Euro Opens Lower as Greek Exit Polls Show Syriza Set for Victory

The euro slipped against the dollar after exit polls in Greece showed the anti-austerity party, Syriza, was set for a decisive victory in the nation’s general election.
The 19-nation shared currency already dropped to its weakest level in more than 11 years against the dollar on Jan. 23, tumbling after the European Central Bank announced it would pump 1.1 trillion euros ($1.2 trillion) into the economy to revive inflation. It may extend losses because a victory for Syriza leader Alexis Tsipras raises the prospect of an unprecedented exit from the currency bloc, according to Brian Jacobsen, chief portfolio strategist at Wells Fargo Asset Management in Menomonee Falls, Wisconsin.
Syriza is set to WIN the parliamentary elections with a 35.5 percent to 39.5 percent share of the vote, according to an exit poll on state-run Nerit TV in Greece on Sunday.
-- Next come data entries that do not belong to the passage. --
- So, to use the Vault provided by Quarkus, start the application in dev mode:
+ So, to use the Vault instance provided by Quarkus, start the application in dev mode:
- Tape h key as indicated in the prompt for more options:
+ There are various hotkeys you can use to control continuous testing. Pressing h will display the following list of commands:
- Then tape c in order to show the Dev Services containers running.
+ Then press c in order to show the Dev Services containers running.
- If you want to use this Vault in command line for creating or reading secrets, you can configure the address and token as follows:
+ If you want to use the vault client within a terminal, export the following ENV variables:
The projected result may be enough for the party to govern without a coalition partner.
“If Syriza INDEED gets more than a third of the votes, it can get a majority in the Greek parliament without needing to form a coalition government,” Jacobsen said by e-mail. “This will likely continue pushing the euro lower on the remote possibility of Grexit.”
The euro weakened 0.3 percent to $1.1167 at 7:17 a.m. Monday in Auckland, New Zealand, according to data compiled by Bloomberg. It touched $1.1115 on Jan. 23, the lowest level since September 2003, and plunged 3.1 percent last week, its sixth consecutive weekly loss.

Hedge Funds

The euro has dropped 5.4 percent this year, the biggest decline among 10 developed-nation currencies tracked by Bloomberg Correlation-Weighted Indexes. The Swiss franc was the biggest gainer, adding 18 percent, after the central bank removed a cap on its appreciation. The dollar rose 3.4 percent.
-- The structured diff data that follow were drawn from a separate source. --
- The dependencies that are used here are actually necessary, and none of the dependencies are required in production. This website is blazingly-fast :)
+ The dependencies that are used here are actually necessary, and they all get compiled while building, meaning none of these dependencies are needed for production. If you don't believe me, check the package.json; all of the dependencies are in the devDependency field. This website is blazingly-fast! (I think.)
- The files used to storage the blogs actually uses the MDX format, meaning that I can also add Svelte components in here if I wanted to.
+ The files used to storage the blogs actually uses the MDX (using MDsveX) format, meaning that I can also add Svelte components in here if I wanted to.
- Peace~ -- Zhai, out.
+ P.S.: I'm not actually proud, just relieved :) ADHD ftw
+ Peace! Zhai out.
Hedge funds and other large speculators have increased bets on a decline in the euro against the dollar to the most since before ECB President Mario Draghi pledged to do “whatever it takes” to preserve the currency in July 2012. The difference in the number of wagers on a drop compared with those on a gain -- net shorts -- was 180,730 on Jan. 20, the most since June 2012, and up from 167,851 a week earlier, according to data from the Washington-based Commodity Futures Trading Commission.
Tsipras has pledged to WIN A writedown of Greek debt and to abandon budget constraints that were imposed in return for aid, goals which Antonis Samaras, who was Prime Minister before the elections, said would risk an exit from the currency bloc. Tsipras has said he’ll keep Greece within the single currency area as he negotiates on the debt.
“Right now it looks like it’s going to be tough negotiations” with Greece’s creditors, said Simon Derrick, chief foreign-exchange strategist at Bank of New York Mellon Corp. “You’ve got to think that’s bad for the euro. You’ll end up, relatively quickly, with a retest of $1.11. You could see $1.10 pretty quickly, within 24 hours. That’s certainly possible.”